On reprendra le manche en descente. C'est ça qui est un peu frustrant
dans notre métier, c'est que finalement, on ne pilote plus vraiment. On
surveille la machine, et on intervient si nécessaire". Le copilote
reste face aux instruments et dis parfois quelques mots à la radio. De temps
en temps il tend le bras, pousse un bouton, contrôle une vue sur les
écrans LCD. "Heureusement, il reste la beauté du métier. C'est
vraiment le plus beau bureau du monde". Je regarde à l'extérieur. Nous
sommes aux environs de 9 000 mètres d'altitude, il y a une légère brume
qui masque le sol. Des bancs de nuage, comme des couvertures de coton
hydrophile sont éparpillés ça et là. C'est beau, qu'est ce que c'est
beau !
La croisière est courte, nous n'allons pas loin. Pendant
ces quelques minutes, le commandant de bord me montre quelques
instruments, quelques organes de sécurité, les circuits triplées. Tout est fait pour que la sécurité soit maximale. Très
pédagogue, il m'explique les systèmes, les modes de fonctionnement. Je
n'ai pas assez d'yeux ni d'oreilles.
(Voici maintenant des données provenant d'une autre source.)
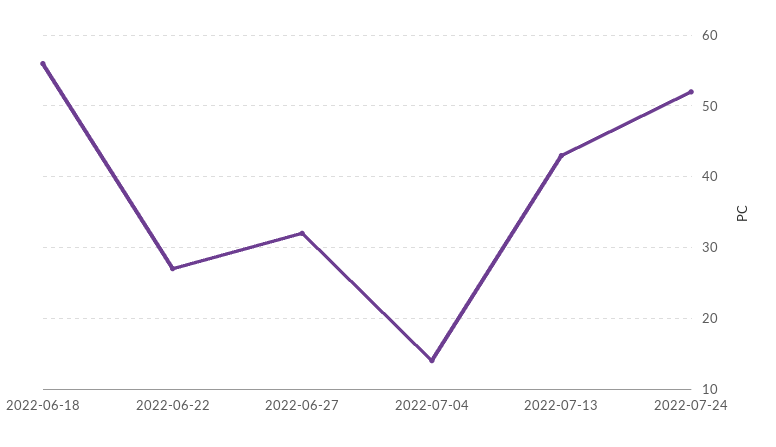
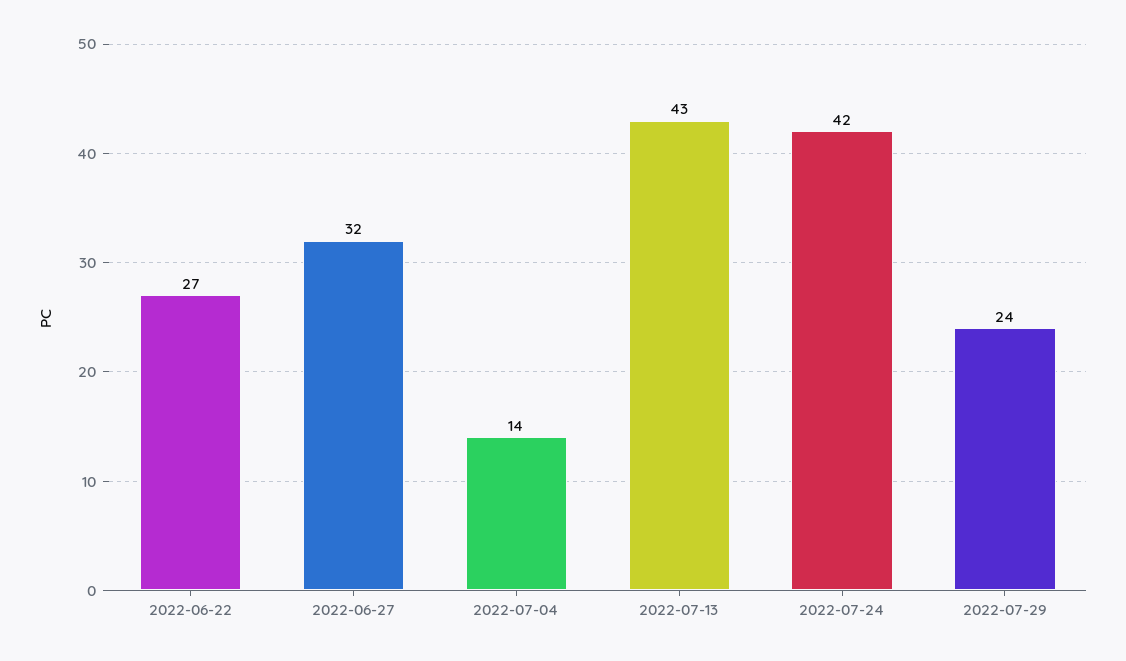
2022-06-18: 56 -> none
2022-07-24: 52 -> 42
2022-07-29: none -> 24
Puis vient le moment de la
descente, et de l'atterrissage. Superbe plan de descente, freinage
hyper puissant, taxiway, parking. Pendant l'escale, je reste à bord.
Encore un privilège. Ménage, carburant etc... Embarquement des
passagers pour le retour, je retourne sur mon strapontin, et de nouveau
assiste aux préparatifs, au roulage, au décollage.
Dans l'axe de
la piste, une couche nuageuse. Nous avons décollé quelques minutes
auparavant et franchissons 9000 pieds. "Ca va être magnifique ça... On
va commencer le virage juste en entrant dans les nuages..." L'avion
commence à pencher vers la gauche, nous entrons dans la ouate
nuageuse alors que l'appareil continue à s'incliner. Pendant quelques
secondes nous ne voyons rien. Je regarde l'horizon artificiel qui
pivote doucement sur la gauche, et nous émergeons de la couche. Par le
pare brise, tous les trois, nous regardons le spectacle magnifique qui
s'offre à nous.
Le voyage de retour se déroule comme l'aller. Le soleil se couche derrière nous, notre arrivée se fera au crépuscule. Une fois au sol, le captain me dit : "Si je dois vous donner un conseil, ce sera celui là : prenez du plaisir à piloter, mais n'hésitez jamais à faire demi-tour, ou à renoncer à partir, que ce soit à cause de la météo, de l'état de l'avion, ou même si vous êtes simplement fatigué. Un bon pilote est un pilote vivant". Nous nous serrons la main, et il s'éloigne dans son uniforme bleu nuit, avec ses quatre galons dorés, sa casquette et sa valise.